You can now start your Hive Gateway and make some requests to it. The plugin will start collecting metrics, and you can access them by visiting the /metrics endpoint.

In most cases, you’ll need to setup a Prometheus server to scrape the metrics from your gateway, we recommend using the official Prometheus Server or tools like Vector.

Grafana Dashboard

If you are using Grafana to visualize your metrics, you can import the published Grafana dashboard for Grafana’s marketplace, or you can use/import this dashboard JSON file directly to easily visualuze the metrics for your gateway.

For additional instructions, please refer to Import dashboards insturction in Grafana documentation.

Reported Metrics

You will find the timing of each phase of the GraphQL execution. If you are not familiar with the lifecycle of a GraphQL operation in the gateway, please refer to the Plugin Lifecycle page. Each plugin hook has a corresponding metric which tracks timings as histograms or summary. You will also find some counters to track the number of requests, errors, and other useful information.
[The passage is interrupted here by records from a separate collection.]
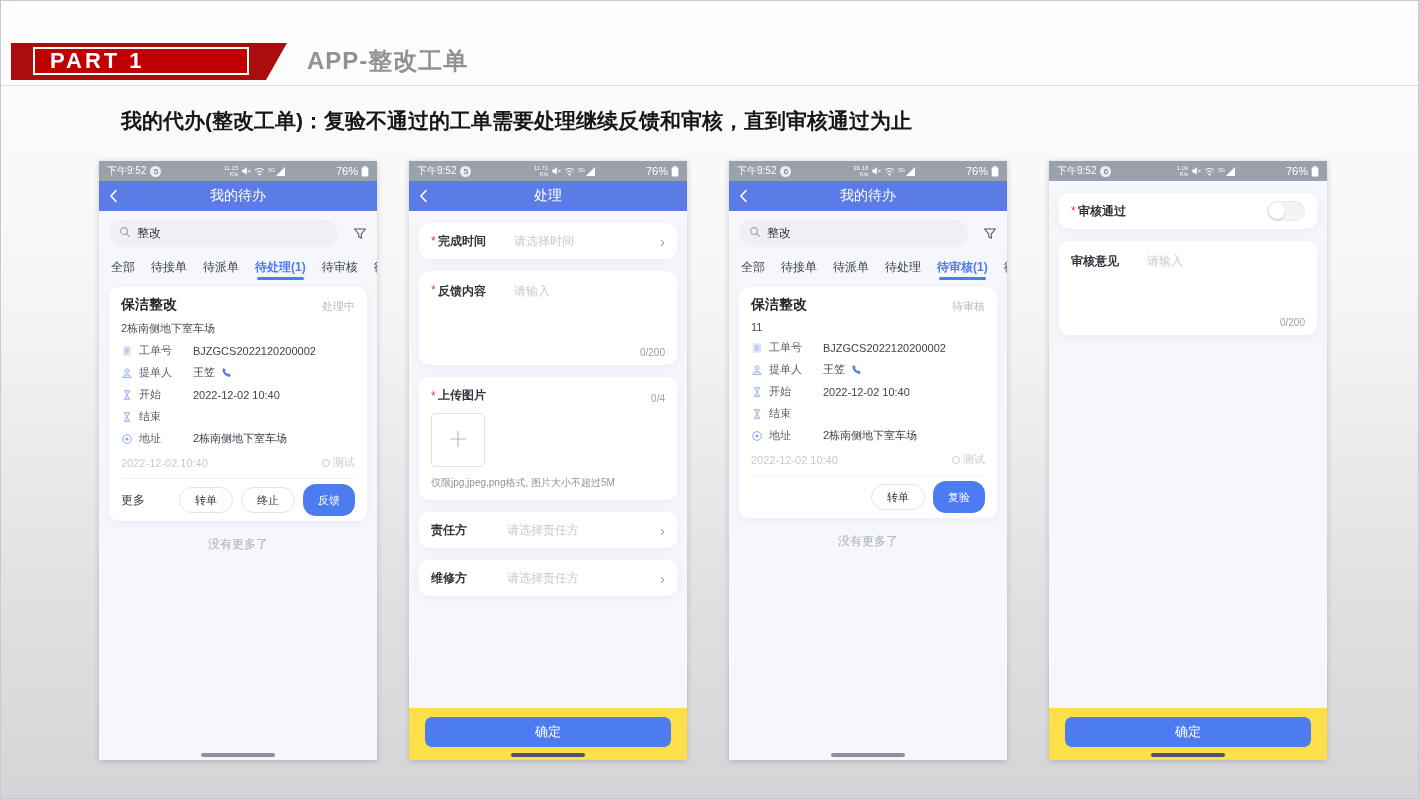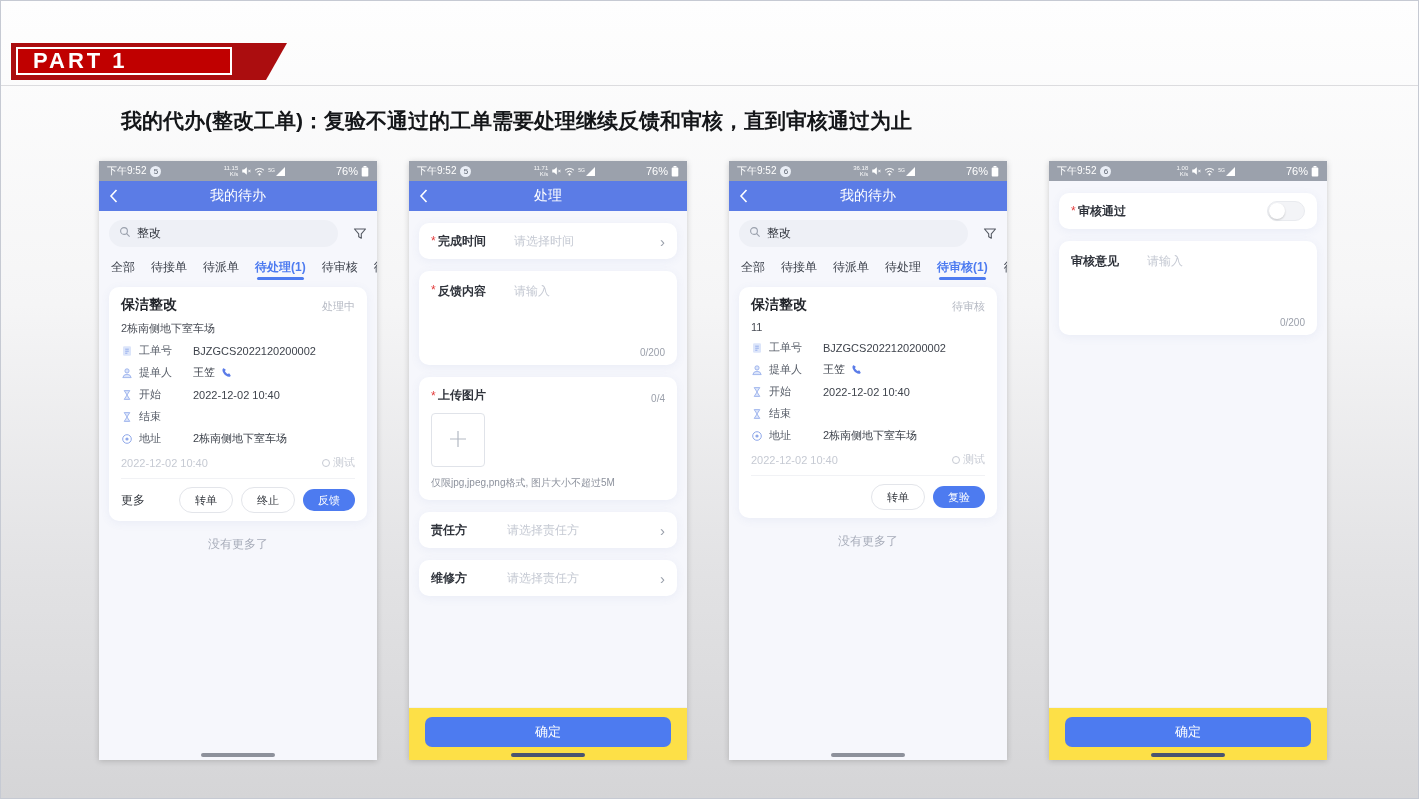--- a/index.html
+++ b/index.html
@@ -5,21 +5,21 @@
   * { box-sizing: border-box; margin: 0; padding: 0; }
   body { font-family: "Liberation Sans", "DejaVu Sans", sans-serif; background:#e8e8ea; }
   .slide { position:relative; width:1419px; height:799px; overflow:hidden;
            background:linear-gradient(180deg,#fefefe 0%,#f5f5f6 38%,#e2e2e4 72%,#d5d5d7 100%);
            border:1px solid #c6cad3; }
   .header-rule { position:absolute; left:0; right:0; top:84px; height:1px; background:#dcdcdf; }
 
   
   .part-banner { position:absolute; left:10px; top:42px; width:276px; height:37px;
                  background:#ab0d0f; clip-path:polygon(0 0,100% 0,92.4% 100%,0 100%); }
-  .part-inner { position:absolute; left:5px; top:4px; width:216px; height:28px;
+  .part-inner { position:absolute; left:22px; top:4px; width:216px; height:28px;
                 border:2px solid #ffffff; background:#c00000; display:flex; align-items:center;
                 padding-left:15px; }
   .part-inner span { color:#fff; font-weight:bold; font-size:22px; letter-spacing:3px; }
   .slide-title { position:absolute; left:306px; top:44px; font-size:24px; font-weight:bold; color:#8f9297; letter-spacing:1px; }
   .slide-subtitle { position:absolute; left:120px; top:106px; font-size:21px; font-weight:bold; color:#141619; }
 
   
   .phone { position:absolute; top:160px; width:278px; height:599px; background:#f6f7fc;
            box-shadow:0 1px 6px rgba(0,0,0,.18); display:flex; flex-direction:column; overflow:hidden; }
   .p1{left:98px}.p2{left:408px}.p3{left:728px}.p4{left:1048px}
@@ -66,21 +66,21 @@
   .fvalue { color:#3e434c; margin-left:8px; }
   .fphone { margin-left:6px; display:flex; cursor:pointer; }
   .card-meta { display:flex; justify-content:space-between; align-items:center; margin-top:9px;
                font-size:11px; color:#c6cad3; padding-bottom:8px; border-bottom:1px solid #f1f2f5; }
   .meta-tag { display:flex; align-items:center; gap:3px; }
   .ring { width:8px; height:8px; border:1.5px solid #c6cad3; border-radius:50%; display:inline-block; }
   .card-actions { display:flex; align-items:center; height:42px; gap:8px; justify-content:flex-end; }
   .more { font-size:12px; color:#34383f; margin-right:auto; cursor:pointer; }
   .btn-outline { height:26px; padding:0 15px; border:1px solid #e3e5ea; border-radius:13px;
                  background:#fff; font-size:11px; color:#34383f; display:flex; align-items:center; cursor:pointer; }
-  .btn-primary { height:22px; padding:0 15px; border-radius:13px; background:#4d7bf0;
+  .btn-primary { height:32px; padding:0 15px; border-radius:13px; background:#4d7bf0;
                  color:#fff; font-size:11px; display:flex; align-items:center; cursor:pointer; }
   .empty { text-align:center; color:#a7acb9; font-size:12px; margin-top:15px; }
   .home-bar { position:absolute; bottom:3px; left:50%; transform:translateX(-50%);
               width:74px; height:4px; border-radius:2px; background:#8d919b; z-index:5; }
   .home-bar.dark { background:#4a5470; }
 
   
   .form-card { margin:12px 10px 0; background:#fff; border-radius:10px;
                box-shadow:0 2px 10px rgba(90,110,180,.08); flex:0 0 auto; }
   .row-card { height:36px; display:flex; align-items:center; padding:0 12px; font-size:12px; }
@@ -111,20 +111,21 @@
 <body>
 
 <div class="slide">
   <div class="header-rule"></div>
 
   <div class="part-banner">
     <div class="part-inner">
       <span>PART 1</span>
     </div>
   </div>
+  <div class="slide-title">APP-整改工单</div>
   <div class="slide-subtitle">我的代办(整改工单)：复验不通过的工单需要处理继续反馈和审核，直到审核通过为止</div>
 
   <div class="phone p1">
     <div class="statusbar">
       <div class="sb-left">
         <span>下午9:52</span>
         <span class="sb-badge">5</span>
       </div>
       <div class="sb-right">
         <span class="sb-speed">

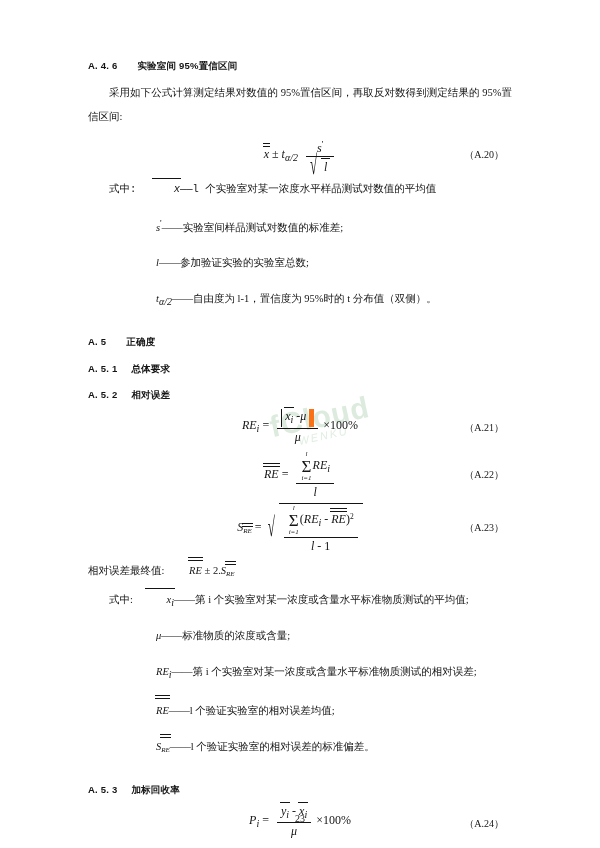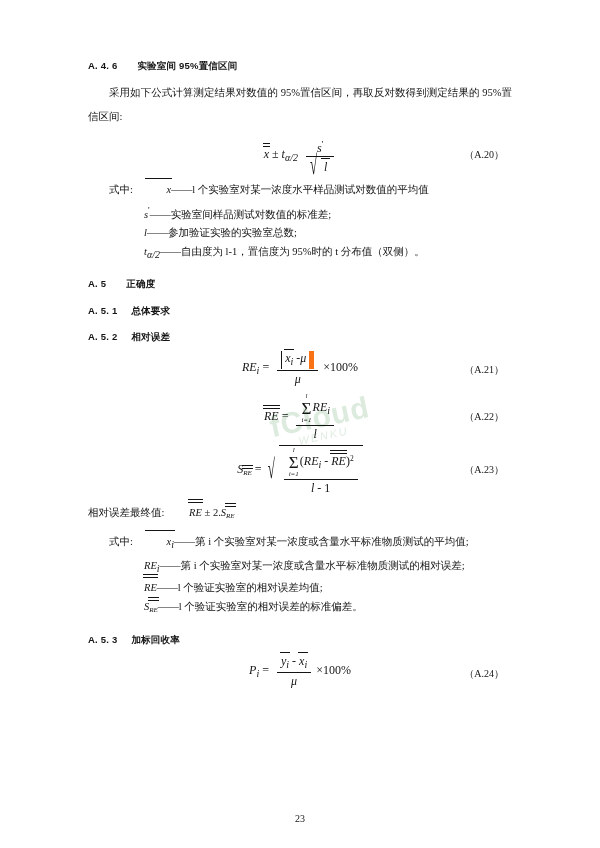--- a/index.html
+++ b/index.html
@@ -160,22 +160,22 @@
     line-height:1;
     margin:0 1px;
   }
   .sigma .lim { display:block; font-size:7px; font-style:italic; }
   .sigma .big { display:block; font-size:17px; }
 
   
   .deflist { margin:6px 0 4px 0; }
   .defline {
     font-size:10.5px;
-    line-height:19px;
-    margin:0;
+    line-height:24px;
+    margin:12px;
     padding-left:56px;
     text-indent:0;
     font-family:Liberation Serif, serif;
   }
 
   .note-line { font-size:10.5px; line-height:19px; margin:0 0 2px 0; }
 
   .pagenum {
     position:absolute;
     left:0; right:0;
@@ -207,21 +207,21 @@
       <span class="ovl dbar"><span class="mi">x</span></span><span>&nbsp;±&nbsp;</span><span class="mi">t</span><span class="sub">α/2</span>&nbsp;
       <span class="frac">
         <span class="top"><span class="mi">s</span><span class="prime">'</span></span>
         <span class="bot"><span class="sqrt"><span class="rad"><span class="mi">l</span></span></span></span>
       </span>
     </div>
     <div class="fnum">（A.20）</div>
   </div>
 
   <div class="deflist">
-    <div class="note-line" style="text-indent:21px;">
+    <div class="note-line" style="text-indent:21px;font-family:Liberation Mono, monospace;">
       <span>式中:</span>
       <span class="ovl bar" style="margin-left:10px;"><span class="mi">x</span></span>——<span>l 个实验室对某一浓度水平样品测试对数值的平均值</span>
     </div>
     <div class="defline">
       <span class="mi">s</span><span class="prime">'</span>——<span>实验室间样品测试对数值的标准差;</span>
     </div>
     <div class="defline">
       <span class="mi">l</span>——<span>参加验证实验的实验室总数;</span>
     </div>
     <div class="defline">
@@ -294,20 +294,23 @@
       <span class="ovl dbar"><span class="mi">RE</span></span> ± 2.<span class="mi">S</span><span class="sub" style="font-size:7px;"><span class="ovl dbar"><span class="mi">RE</span></span></span>
     </span>
   </div>
 
   <div class="deflist">
     <div class="note-line" style="text-indent:21px;">
       <span>式中:</span>
       <span style="margin-left:10px;"><span class="ovl bar"><span class="mi">x</span><span class="sub">i</span></span></span>——<span>第 i 个实验室对某一浓度或含量水平标准物质测试的平均值;</span>
     </div>
     <div class="defline">
+      <span class="mi">μ</span>——<span>标准物质的浓度或含量;</span>
+    </div>
+    <div class="defline">
       <span class="mi">RE</span><span class="sub">i</span>——<span>第 i 个实验室对某一浓度或含量水平标准物质测试的相对误差;</span>
     </div>
     <div class="defline">
       <span class="ovl dbar"><span class="mi">RE</span></span>——<span>l 个验证实验室的相对误差均值;</span>
     </div>
     <div class="defline">
       <span class="mi">S</span><span class="sub" style="font-size:7px;"><span class="ovl dbar"><span class="mi">RE</span></span></span>——<span>l 个验证实验室的相对误差的标准偏差。</span>
     </div>
   </div>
To enable a metric, set the corresponding option to true in the metrics option’s object. You can also provide a string to customize the metric name, or an object to provide more options (see siimon/prom-client documentation). Histogram metrics can be passed an array of numbers to configure buckets.

graphql_yoga_http_duration (default: enabled, type: Histogram)

This metric tracks the duration of incoming (downstream) HTTP requests. It reports the time spent to process each incoming request as a histogram.

It is useful to track the responsiveness of your gateway. A spike in this metric could indicate a performance issue and that further investigation is needed.

Please note that this metric is not specific to GraphQL, it tracks all incoming HTTP requests.

You can use labels to have a better understanding of the requests and group them together. A common filter is to include only statusCode with 200 value and method with POST (the default method for GraphQL requests, but it can also be GET depending on your client setup) value to get execution time of successful GraphQL requests only.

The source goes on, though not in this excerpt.